Даже уехал на выходные! А когда вернулся, застал тебя с какой-то натурщицей. Ты редко рисовала людей, а тут – обнаженная девица в интерьере: кувшин, виноград, кальян… Довольно по́шло. Девица, слегка прикрытая пепельным шелком и сигаретным пеплом: ты рисовала ее, Лё, подумать только!
Меня ты встретила чересчур ласково, как бы извиняясь за постороннюю; был и «ужин» – пельмени: конечно, ты не могла запомнить, что их нужно бросать в кипяток, а не в холодную воду. Смеясь, Лё, ты кормила меня с вилочки слипшейся массой; ел я с омерзением, но улыбался. Я ведь был счастлив, Лё!

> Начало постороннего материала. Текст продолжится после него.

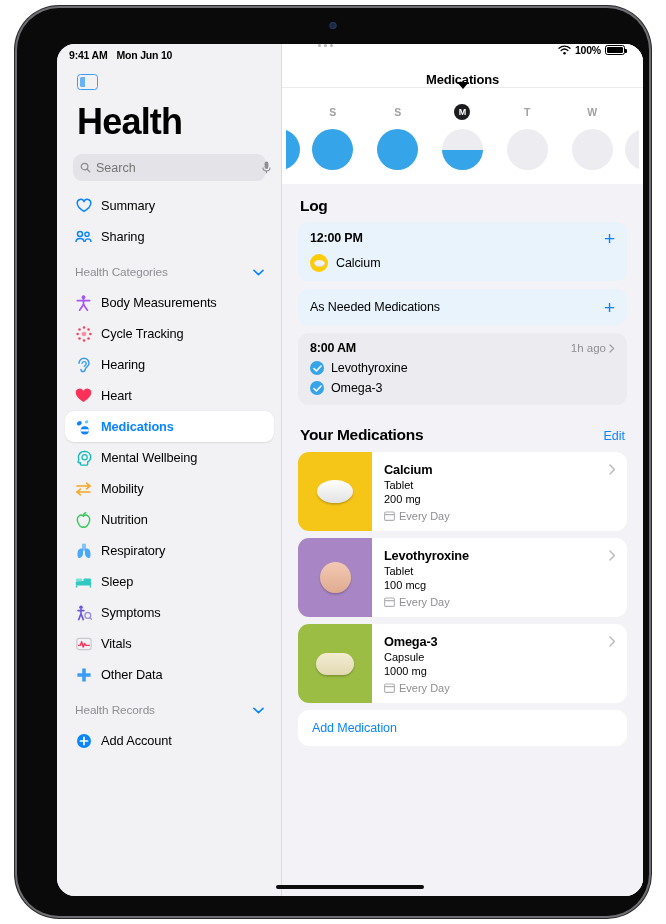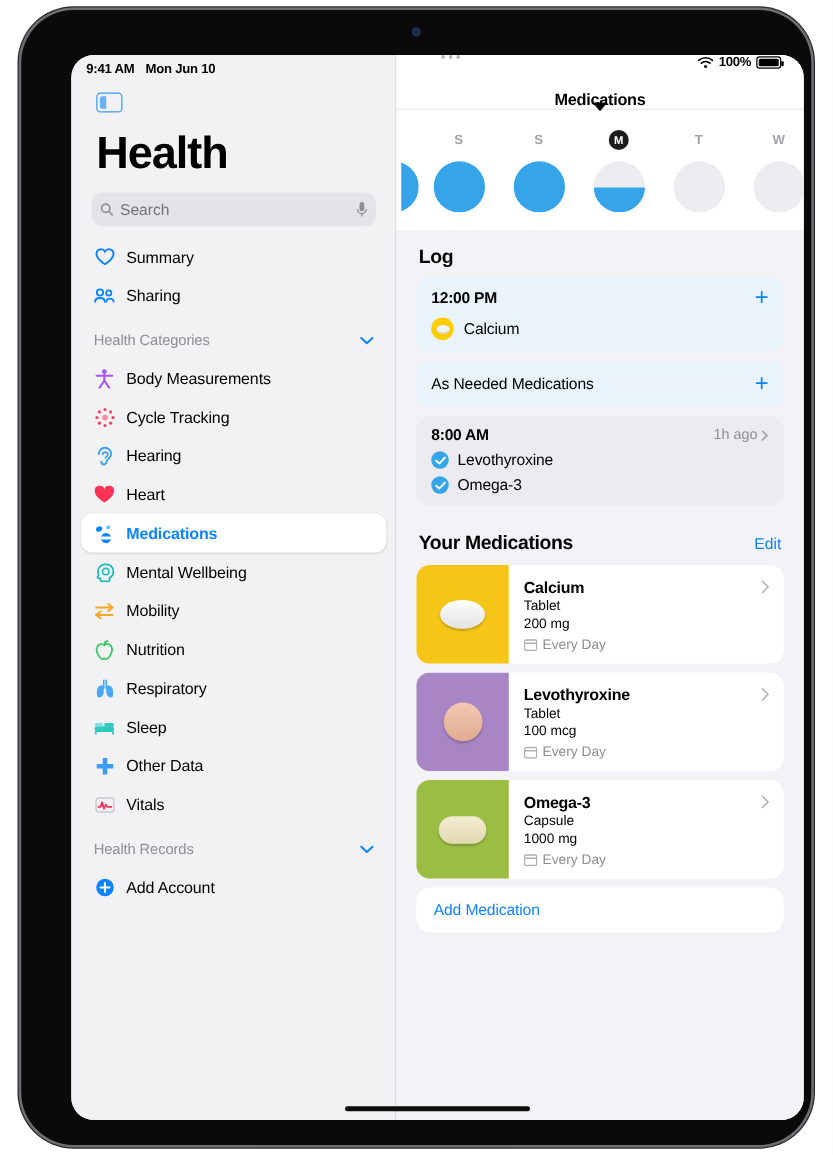--- a/index.html
+++ b/index.html
@@ -27,21 +27,21 @@
     position:absolute; left:40px; top:36px;
     width:586px; height:852px;
     background:#f2f2f7;
     border-radius:18px;
     overflow:hidden;
     display:flex;
   }
 
   
   .sidebar{
-    width:260px; height:100%;
+    width:225px; height:100%;
     background:#f2f2f5;
     flex-shrink:0;
     display:flex; flex-direction:column;
     position:relative;
   }
   .status-bar-left{
     height:22px;
     display:flex; align-items:center;
     padding:0 0 0 12px;
     font-size:10.5px; font-weight:bold; color:#000;
@@ -484,38 +484,49 @@
               <rect x="0.8" y="5" width="15.4" height="4.6" rx="1.6" fill="#30c9c0"></rect>
               <rect x="0.8" y="2.4" width="6.6" height="3" rx="1.4" fill="#7fe0da"></rect>
               <rect x="8.4" y="2.4" width="7.8" height="3" rx="1.4" fill="#30c9c0"></rect>
               <rect x="0.8" y="9.3" width="1.5" height="2.2" fill="#30c9c0"></rect>
               <rect x="14.7" y="9.3" width="1.5" height="2.2" fill="#30c9c0"></rect>
             </svg>
           </span>
           <span>Sleep</span>
         </div>
 
-
         <div class="nav-item">
           <span class="nav-ico">
             <svg width="16" height="16" viewBox="0 0 16 16">
-              <path d="M6.2 1.4h3.6v4.8h4.8v3.6H9.8v4.8H6.2V9.8H1.4V6.2h4.8z" fill="#3a9cf5"></path>
-            </svg>
-          </span>
-          <span>Other Data</span>
+              <circle cx="5" cy="2.3" r="1.8" fill="#6b56e0"></circle>
+              <path d="M5 4.2v4.6M2 5.6h6M5 8.6L2.7 14.6M5 8.6l2.3 6" stroke="#6b56e0" stroke-width="1.6" stroke-linecap="round" fill="none"></path>
+              <circle cx="11.8" cy="10.4" r="2.9" fill="none" stroke="#9b8ce8" stroke-width="1.3"></circle>
+              <line x1="14" y1="12.6" x2="15.5" y2="14.3" stroke="#9b8ce8" stroke-width="1.3" stroke-linecap="round"></line>
+            </svg>
+          </span>
+          <span>Symptoms</span>
         </div>
 
         <div class="nav-item">
           <span class="nav-ico">
             <svg width="16" height="14" viewBox="0 0 16 14">
               <rect x="0.8" y="1.4" width="14.4" height="11.2" rx="2.4" fill="none" stroke="#c9c9cf" stroke-width="1.2"></rect>
               <polyline points="2.6,8.4 4.4,8.4 5.6,4.8 7.2,10 8.6,6.6 9.8,8.4 13.2,8.4" fill="none" stroke="#fc3158" stroke-width="1.4" stroke-linecap="round" stroke-linejoin="round"></polyline>
             </svg>
           </span>
           <span>Vitals</span>
+        </div>
+
+        <div class="nav-item">
+          <span class="nav-ico">
+            <svg width="16" height="16" viewBox="0 0 16 16">
+              <path d="M6.2 1.4h3.6v4.8h4.8v3.6H9.8v4.8H6.2V9.8H1.4V6.2h4.8z" fill="#3a9cf5"></path>
+            </svg>
+          </span>
+          <span>Other Data</span>
         </div>
 
         <div class="section-head">
           <span>Health Records</span>
           <svg class="chev-down" viewBox="0 0 11 7">
             <polyline points="1,1.4 5.5,5.6 10,1.4" fill="none" stroke="#0a84ff" stroke-width="1.6" stroke-linecap="round" stroke-linejoin="round"></polyline>
           </svg>
         </div>
 
         <div class="nav-item">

За что я терпел все это, скажет мне кто-нибудь, нет? За что, ради чего отказался от другой, привычной жизни – по-че-му? Разве можно любить тебя, Лё?! Женщина ли ты?
«Женщина, равно как и мужчина, суть политические и экономические категории», – от радикального феминизма (записал в ежедневник) тошнит, но ты снова читаешь вслух – на ночь, будто сказку – мне: «А пола, в сущности, не существует…»[13]. Четко. Осмысленно. Ровно.
Ненавижу. Ненавижу свою беспомощность. Себя. Я завишу от твоих состояний. Я давно не живу, Лё. Ты невероятно эгоистична, как любой artist (записал в ежедневник)[14].
Да я, честно, даже не знал, сколько ты пережила зим… Их ведь, зим, могло было быть и пятнадцать, и пять, и тридцать две, и двадцать три… Я не знал, когда ты родилась. Никогда не видел твоих документов и уж тем более – родственников. Не понимал, откуда деньги. Я ничего – совершенно! – не знал о твоем прошлом. А ты хохотала, из последних сил стараясь не свихнуться, однако периодически «бредила», и тогда мне приходилось уходить из дому, оставляя тебя с дурацкой гармошкой – лишь благодаря кантри (снова записал слово в ежедневник) ты немного приходила в чувство.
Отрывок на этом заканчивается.